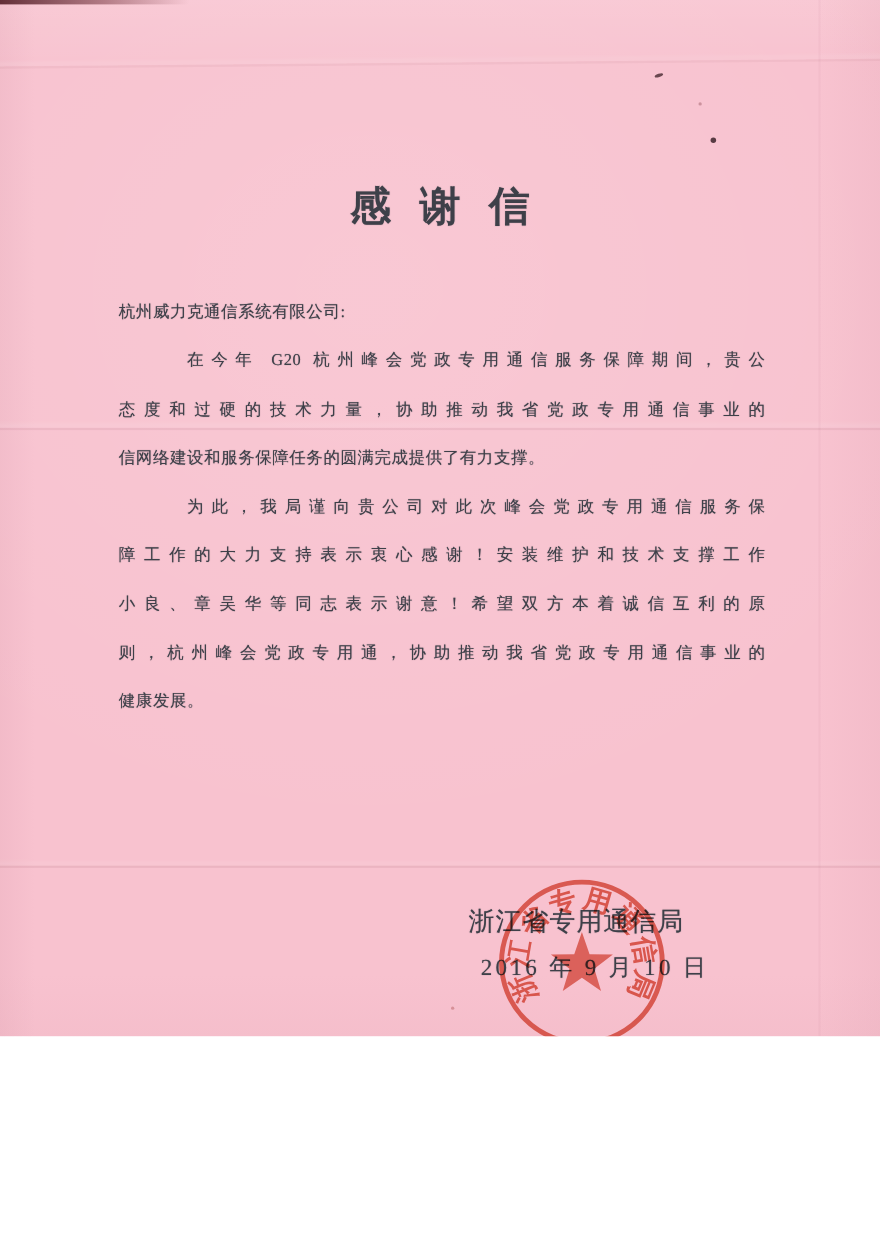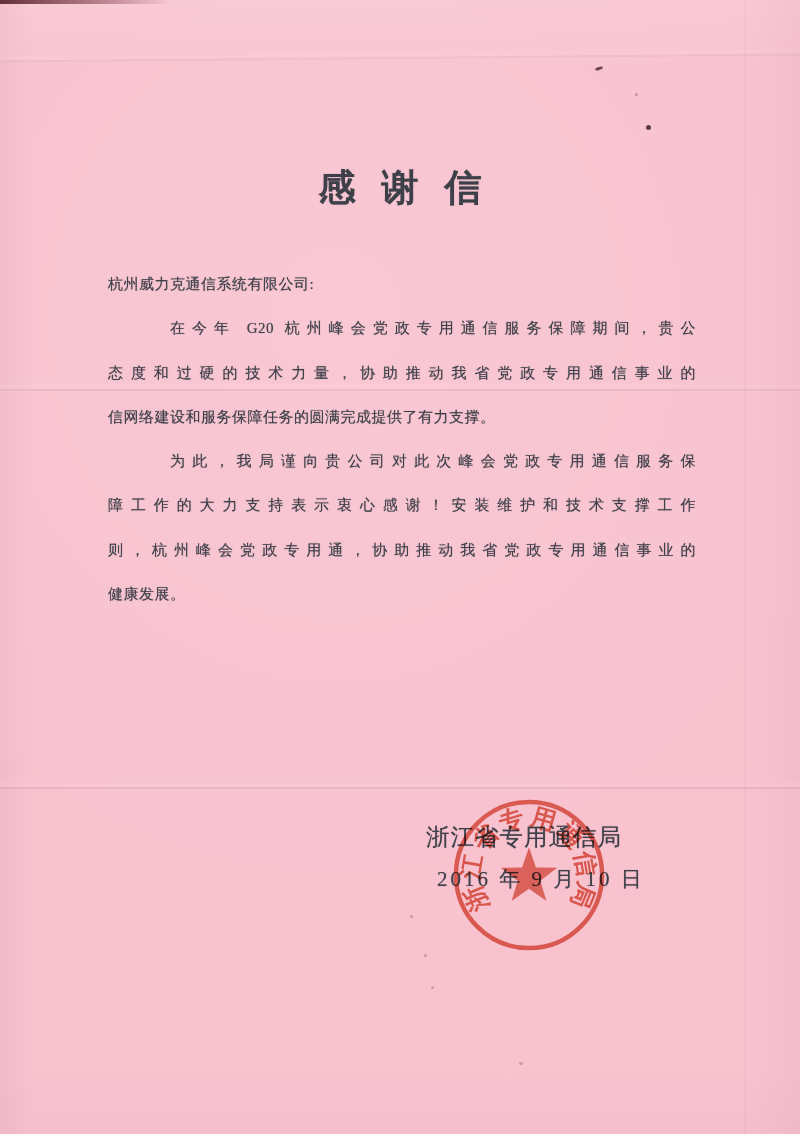--- a/index.html
+++ b/index.html
@@ -10,7 +10,7 @@
   }
   .page {
     position: relative;
-    width: 800px; height: 1134px;
+    width: 800px; height: 942px;
     background:
       radial-gradient(120% 90% at 42% 28%, rgba(255,255,255,0.10), transparent 60%),
       linear-gradient(to right, rgba(190,120,140,0.10), transparent 4%, transparent 93%, rgba(190,120,140,0.08)),

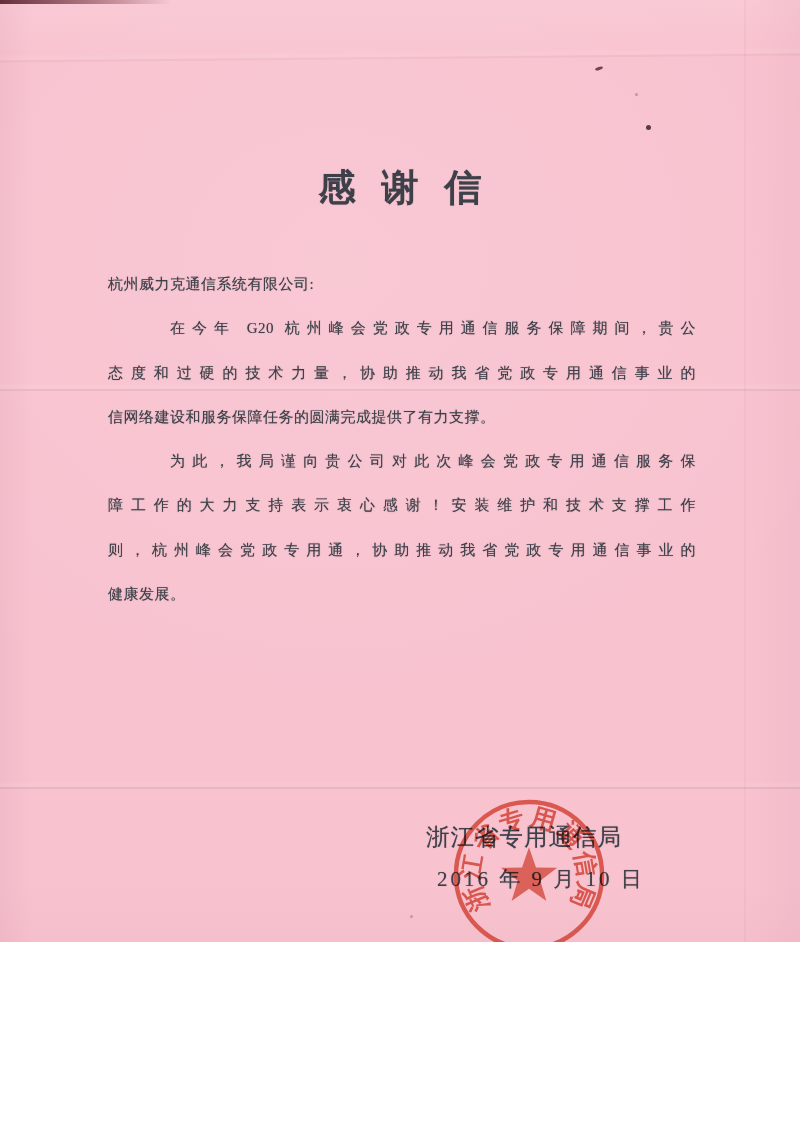--- a/index.html
+++ b/index.html
@@ -89,6 +89,7 @@
     <div class="line">信网络建设和服务保障任务的圆满完成提供了有力支撑。</div>
     <div class="line full indent">为此，我局谨向贵公司对此次峰会党政专用通信服务保</div>
     <div class="line full">障工作的大力支持表示衷心感谢！安装维护和技术支撑工作</div>
+    <div class="line full">小良、章吴华等同志表示谢意！希望双方本着诚信互利的原</div>
     <div class="line full">则，杭州峰会党政专用通，协助推动我省党政专用通信事业的</div>
     <div class="line">健康发展。</div>
   </div>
--------------------------------
#### TASK DETAILS
Search the listing for the word "rgba" and return each line that holds it.

#### TASK OUTPUT
       radial-gradient(120% 90% at 42% 28%, rgba(255,255,255,0.10), transparent 60%),
       linear-gradient(to right, rgba(190,120,140,0.10), transparent 4%, transparent 93%, rgba(190,120,140,0.08)),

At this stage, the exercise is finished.